Они никогда не рассказывают.
Я провел руками по волосам и уставился в потолок.
То, в чем я прежде был уверен, больше не казалось таким уж безусловным. Было ли в словах Бернарда на записи больше правды, чем мы хотели признавать? Был ли кто-то из нас тем, кем казался? Был ли я подлецом, подозревая в Рике склонность к подобным вещам, или наивным дураком, который никогда прежде не подозревал ее в Бернарде?
Я пытался представить, чем Рик занимался в это самое мгновение, но вместо этого мои мысли обратились к Дональду.
В каком-то смысле я всегда чувствовал большую близость к Дональду, чем к Рику, но временами он, как и Бернард, вел себя очень отстраненно. Вот только в Дональде, в отличие от Бернарда, в жизни которого то и дело проявлялись новые странности, никогда не было ничего загадочного. Когда он отдалялся от нас, то делал это, как я считал, исключительно ради уединения, а не чего-то подозрительного. По правде сказать, он был полной противоположностью Рику, так как не имел вовсе никакой склонности к насилию. Я не мог припомнить ни единого случая, когда Дональд в гневе поднял бы на кого-то руку. Его оружием всегда был его ум. И оружием этим он частенько пользовался до тех пор, пока не погиб Томми. Его смерть изменила нас всех, но Дональд замкнулся на год с лишним, и очень скоро в нем не осталось даже намека на детскую невинность, на наивное изумление.

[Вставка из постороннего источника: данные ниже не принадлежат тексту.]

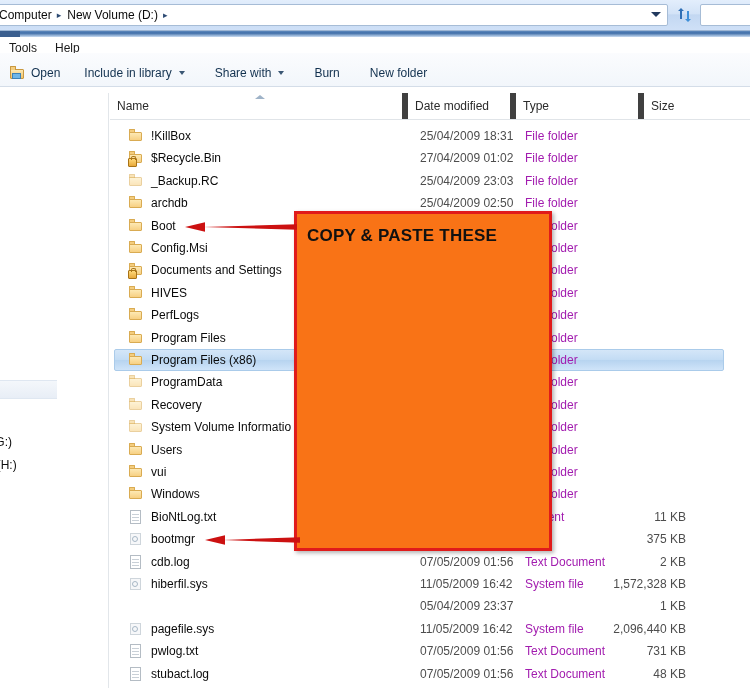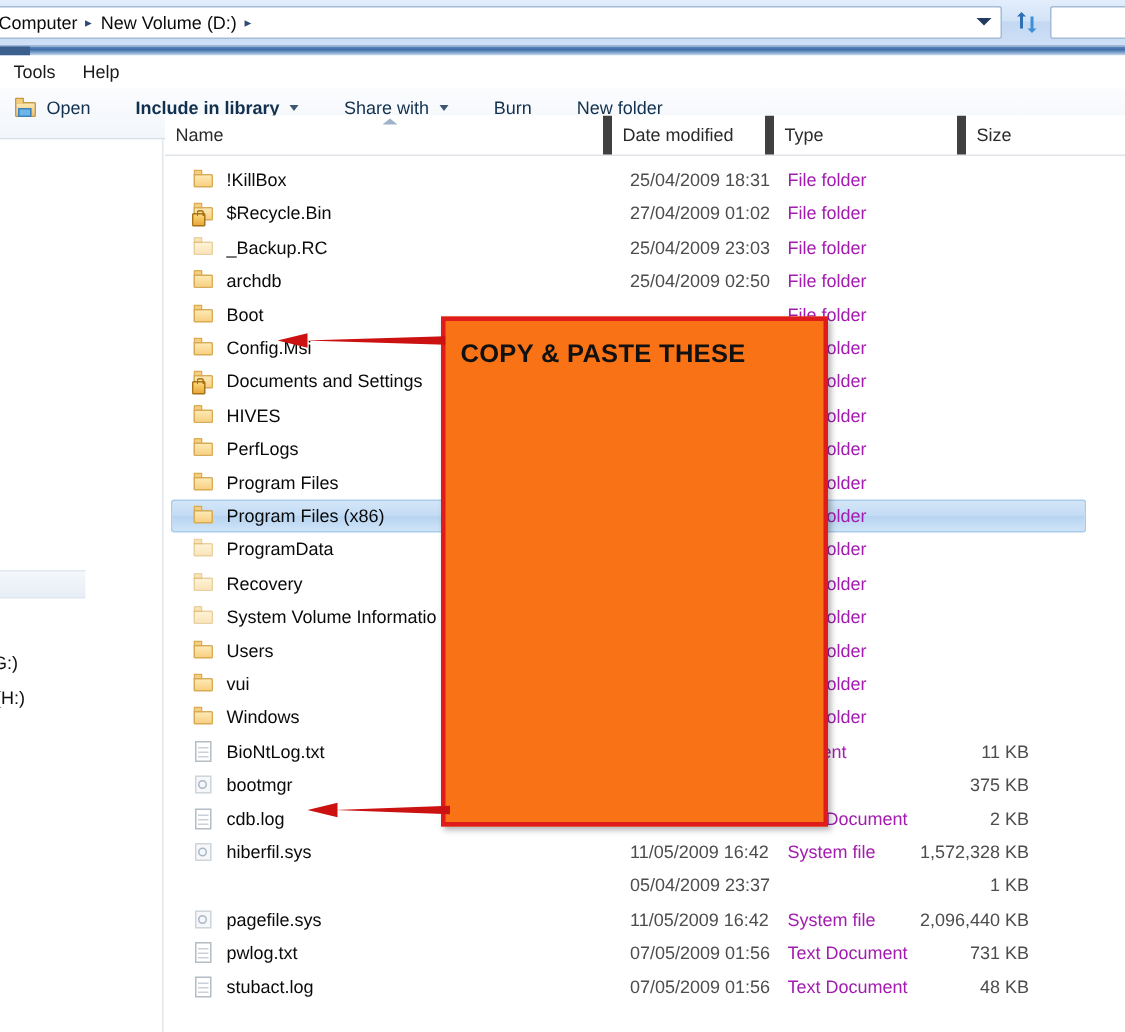--- a/index.html
+++ b/index.html
@@ -107,13 +107,13 @@
   
   #toolbar {
     position: absolute;
-    left: 0; top: 59px;
+    left: 0; top: 53px;
     width: 750px; height: 34px;
     background: linear-gradient(to bottom, #fbfcfe 0%, #f2f6fb 100%);
     border-bottom: 1px solid #d4dde8;
     box-sizing: border-box;
     display: flex;
-    align-items: flex-start;
+    align-items: flex-end;
   }
   .tb-btn {
     display: flex;

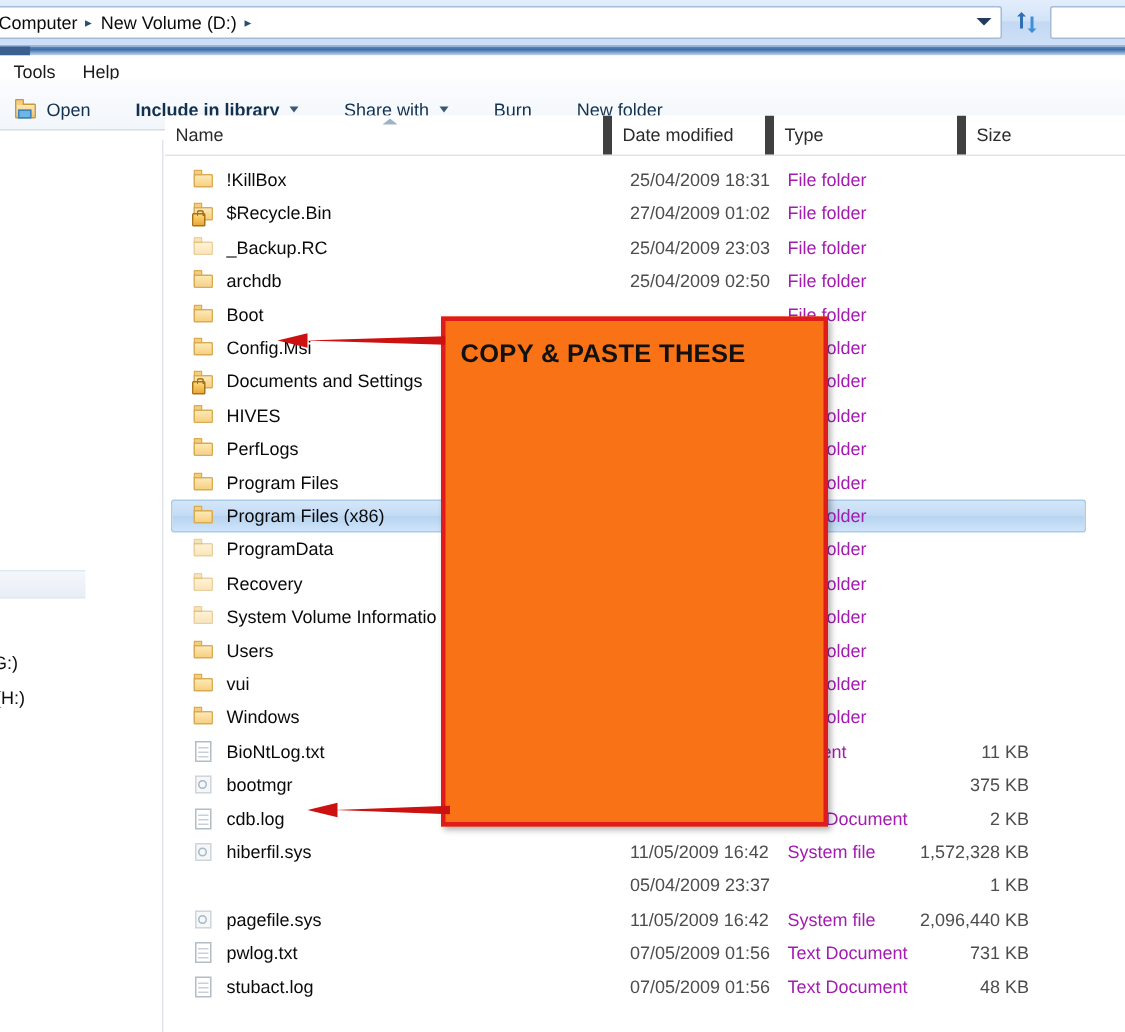--- a/index.html
+++ b/index.html
@@ -411,7 +411,7 @@
       </span>
       <span>Open</span>
     </div>
-    <div class="tb-btn" style="margin-left:14px;font-weight:bold;">
+    <div class="tb-btn" style="margin-left:8px;">
       <span>Include in library</span>
       <span class="tb-caret"></span>
     </div>

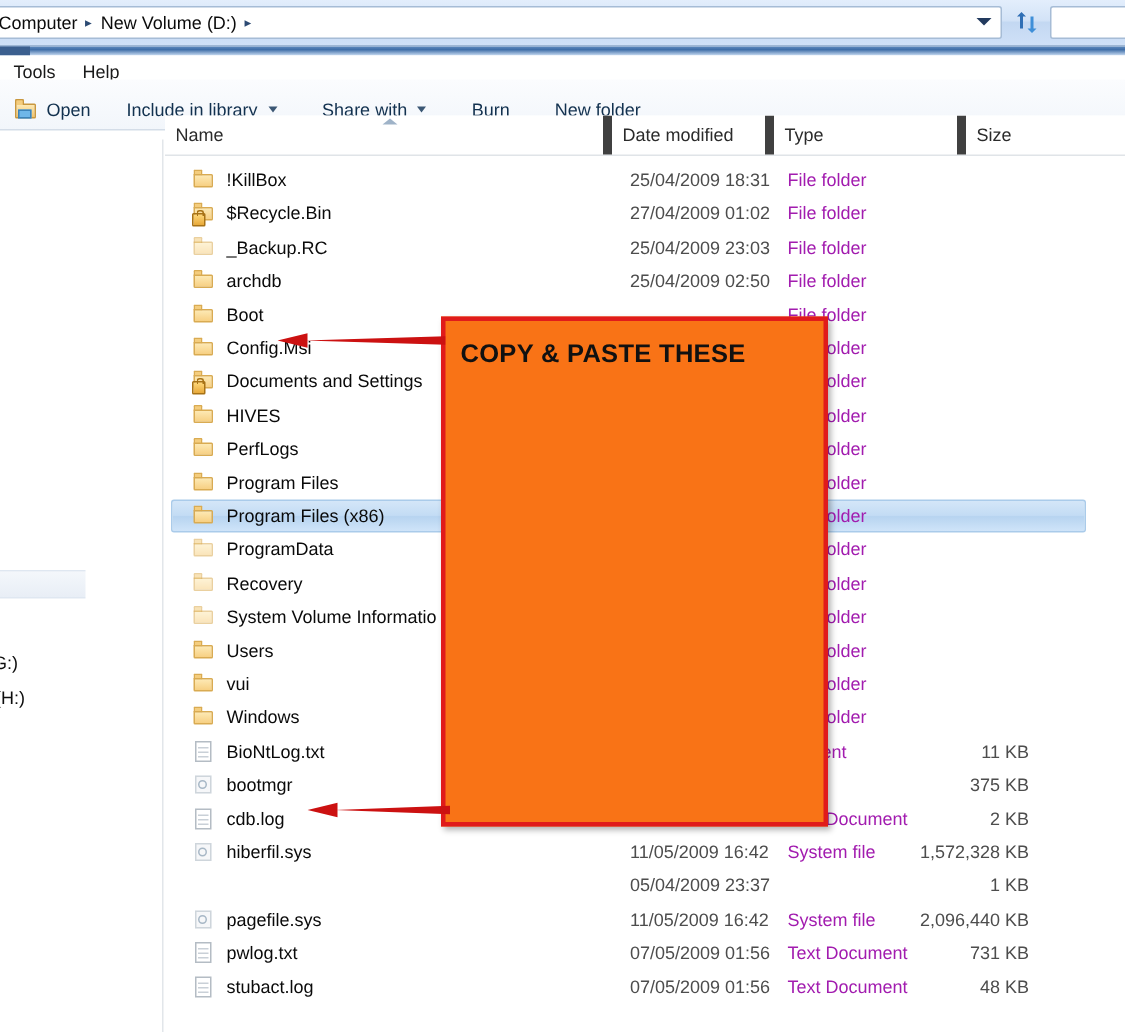--- a/index.html
+++ b/index.html
@@ -170,7 +170,7 @@
   
   #filelist {
     position: absolute;
-    left: 110px; top: 77px;
+    left: 110px; top: 93px;
     width: 640px; height: 595px;
     background: #ffffff;
     overflow: hidden;

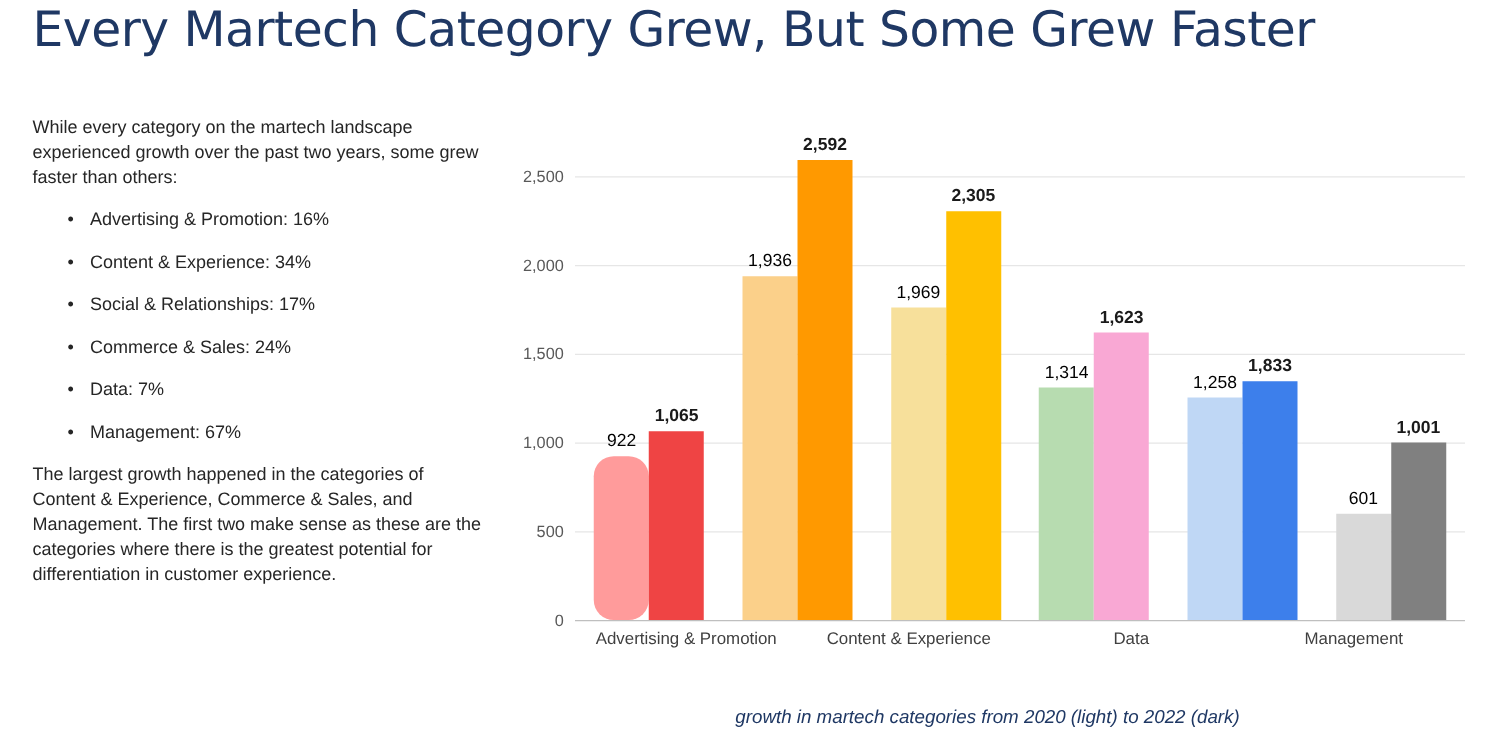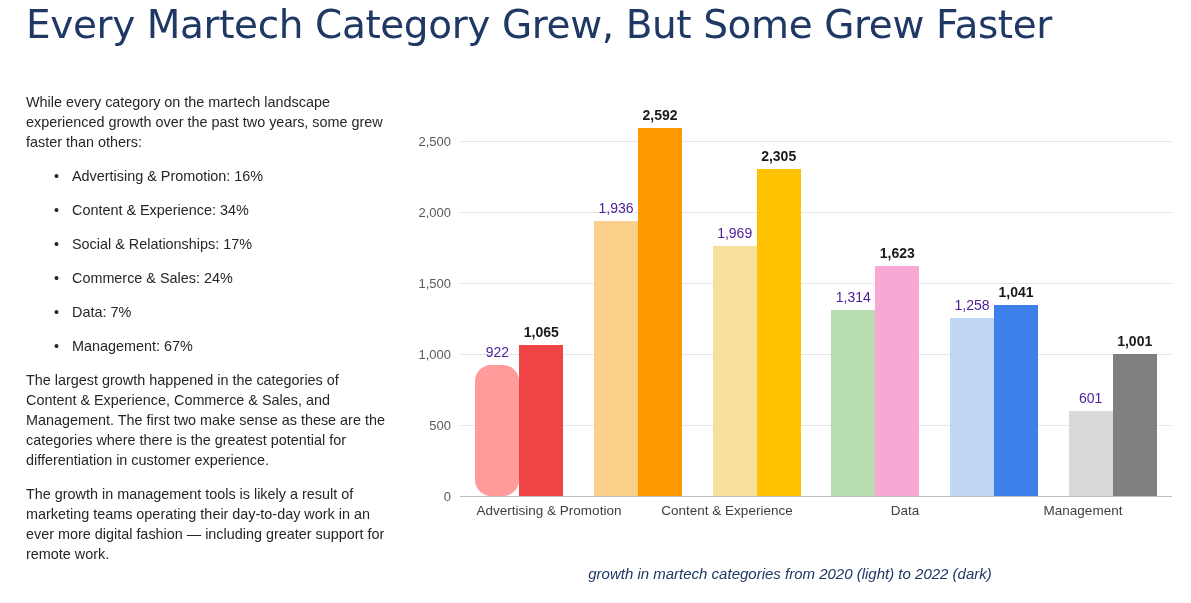--- a/index.html
+++ b/index.html
@@ -126,7 +126,7 @@
     transform: translateX(-50%);
     margin-bottom: 5px;
     font-size: 14px;
-    color: #4c1d95;
+    color: #000000;
     white-space: nowrap;
   }
   .bar-label.dark-label {

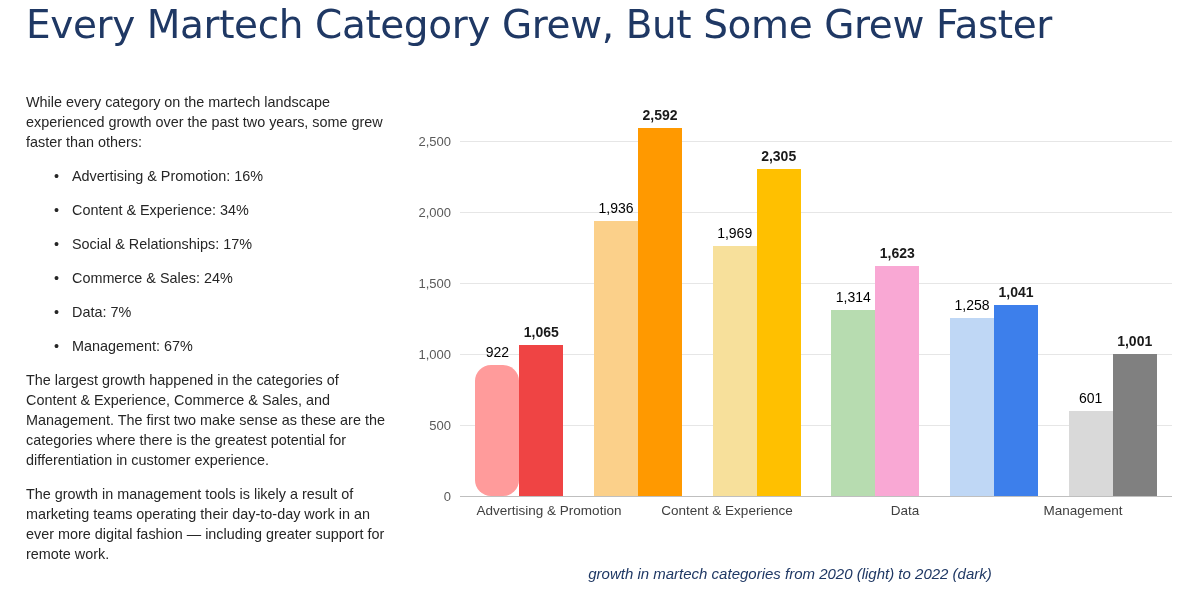--- a/index.html
+++ b/index.html
@@ -257,7 +257,7 @@
           </div>
           <div class="bar-wrap">
             <div class="bar" style="height: 190.887px; background: rgb(61, 127, 235);">
-              <div class="bar-label dark-label">1,041</div>
+              <div class="bar-label dark-label">1,833</div>
             </div>
           </div>
         </div>

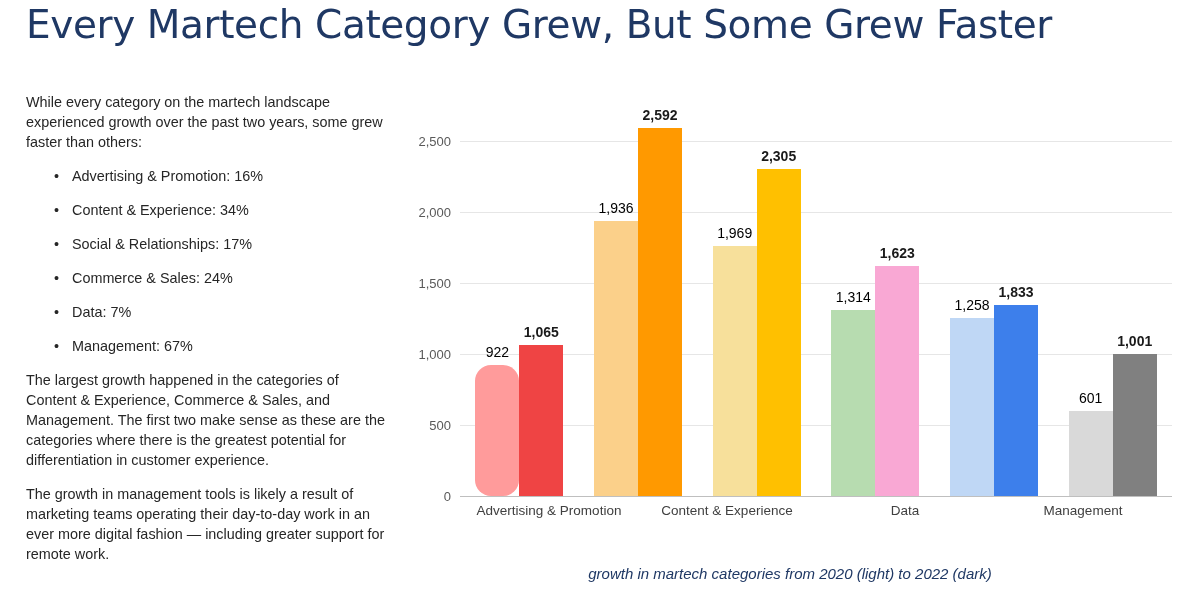--- a/index.html
+++ b/index.html
@@ -175,7 +175,6 @@
     <li><span class="bullet-dot">•</span><span>Management: 67%</span></li>
   </ul>
   <p class="para">The largest growth happened in the categories of Content &amp; Experience, Commerce &amp; Sales, and Management. The first two make sense as these are the categories where there is the greatest potential for differentiation in customer experience.</p>
-  <p class="para">The growth in management tools is likely a result of marketing teams operating their day-to-day work in an ever more digital fashion — including greater support for remote work.</p>
 </div>
 
 <div id="chart-area">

Я вспомнил, как мы с ним гуляли по пляжу в день похорон Томми. Мы ходили туда и сюда по одному и тому же отрезку пляжа, лишь изредка перебрасываясь краткими фразами. В какой-то момент Дональд заметил среди высокой травы на краю пляжа гнилой грейпфрут. Он подобрал его и протянул мне, лицо его выражало нечто среднее между яростью и отчаянием. Я вопросительно посмотрел на него.
– Просто забери его, – едва слышно попросил Дональд. – Нельзя ничего вот так запросто выбрасывать.
И хотя грейпфрут был бесполезной, уже выброшенной гнилью, я взял его и таскал с собой до тех пор, пока мы не ушли с пляжа и не вернулись домой. Только когда Дональд ушел, и я был уверен, что он этого не увидит, я выкинул грейпфрут. Но даже тогда чувствовал себя виноватым, потому что он был прав. Нельзя ничего вот так запросто выбрасывать. Будь то грейпфрут или мальчик-подросток.